Около нее очутился доктор, схватил ее за бока, утащил, и дверца захлопнулась... Все это мгновенно перевернуло наступательно-оборонительные планы Ивана Ильича... Он устремился к ореховой двери, со всей силы плечом толкнул ее, что-то в ней треснуло, - и он вскочил в столовую... Он все еще держал в руках орудия убийства... Даша стояла у стола, схватилась у шеи за отвороты полосатого халатика, горло ее двигалось, точно она глотала что-то. (Он заметил это с пронзительной жалостью.) Доктор пятился, - вид у него был перепуганный, взъерошенный.
- На помощь! Говядин! - прошипел он измятым голосом. Даша стремительно побежала к ореховой двери и повернула в ней ключ:
- Господи, как это ужасно!
Но Иван Ильич понял ее слова по-иному: действительно, ужасно было ворваться к Даше с этими штуками. Он торопливо сунул револьвер и гранатку в карманы. Тогда Даша схватила его за руку. - Идем. - И увлекла в темный коридорчик, а из него - в узкую комнатку, где на стуле горела свеча. Комната была голая, только на гвозде висела Дашина юбка да у стены - железная кровать со смятыми простынями.

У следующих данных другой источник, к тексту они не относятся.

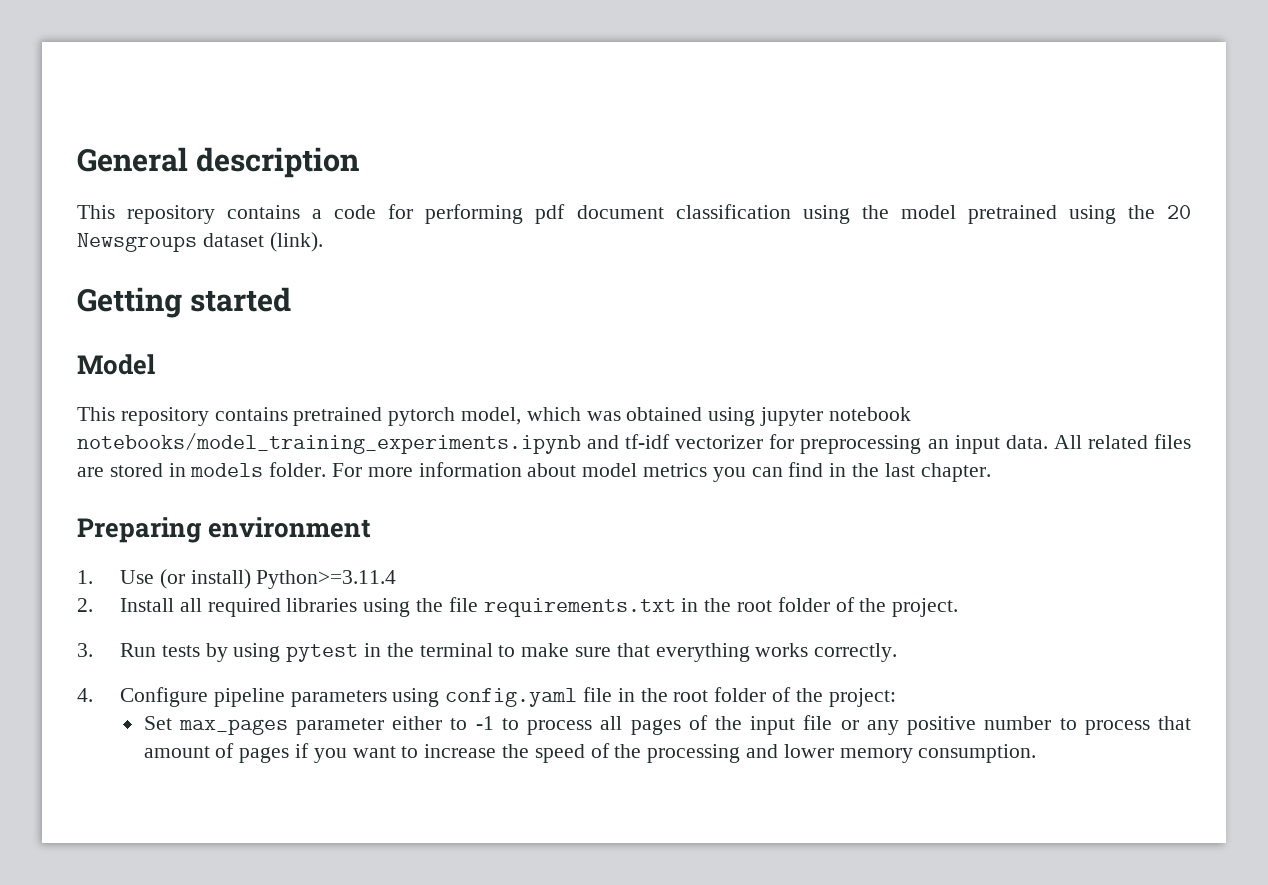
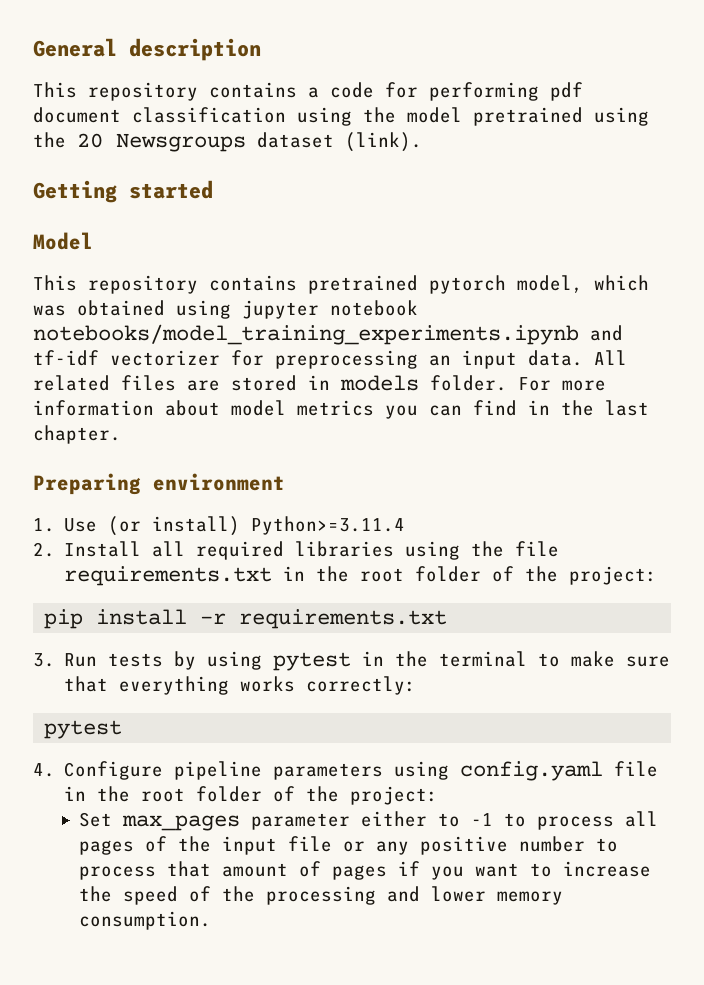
- 2. Install all required libraries using the file requirements.txt in the root folder of the project.
+ 2. Install all required libraries using the file requirements.txt in the root folder of the project:
+ pip install -r requirements.txt
- 3. Run tests by using pytest in the terminal to make sure that everything works correctly.
+ 3. Run tests by using pytest in the terminal to make sure that everything works correctly:
+ pytest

- Ты одна здесь? - шепотом спросил Телегин. - Я прочел твое письмо.
Он оглядывался, губы, растянутые в улыбку, дрожали. Даша, не отвечая, тащила его к раскрытому окну.
- Беги, да беги же, с ума сошел!..
Из окна неясно был виден двор, тени и крыши сбегающих к реке построек, внизу, - огни пристаней. С Волги дул влажный ветерок, остро пахнущий дождем... Даша стояла, вся касаясь Ивана Ильича, подняв испуганное лицо, полуоткрыв рот...
- Прости меня, прости, беги, не медли, Иван, - пробормотала она, глядя ему в зрачки.
Как ему было оторваться? Сомкнулся долгий круг разлуки. Избежал тысячи смертей, и вот глядит в единственное лицо. Он нагнулся и поцеловал ее.
Холодные губы ее не ответили, только затрепетали:
- Я тебе не изменила... Даю честное слово... Мы встретимся, когда будет лучше... Но - беги, беги, умоляю...
Никогда, даже в блаженные дни в Крыму, он не любил ее так сильно. Он сдерживал слезы, глядя, на ее лицо:
- Даша, пойдем со мной... Ты понимаешь. Я буду ждать тебя за рекой, - завтра ночью...
Она затрясла головой, отчаянно простонала:
- Нет... Не хочу.
- Не хочешь?
- Не могу.
- Хорошо, - сказал он, - в таком случае я остаюсь. - Он отодвинулся к стене... Даша ахнула, всхлипнула... И вдруг остервенело накинулась, схватила за руки, опять потащила к окну. На дворе скрипнула калитка, осторожно хрустнул песок. Даша в отчаянии прижалась теплой головой к рукам Ивана Ильича...
- Я прочел твое письмо, - опять сказал он. - Я все понял.
Тогда она на секунду бросила тащить его, обхватила за шею, прильнула к лицу всем лицом:
- Они уже на дворе... Они тебя убьют, убьют...
От света свечи золотились ее рассыпавшиеся волосы. Она казалась Ивану Ильичу девочкой, ребенком, - совсем такой, как тогда ночью, когда он, раненый, лежал в пшенице и, сжимая в кулаке кусочек земли, думал об ее непокорном и беспокойном, таком хрупком сердце.
- Почему не хочешь уйти со мной, Даша? Тебя здесь замучают. Ты видишь, что здесь за люди... Лучше - все бедствия, но я буду с тобой... Дитя мое... Все равно, ты со мной в жизни и смерти, как мое сердце со мной, так и ты.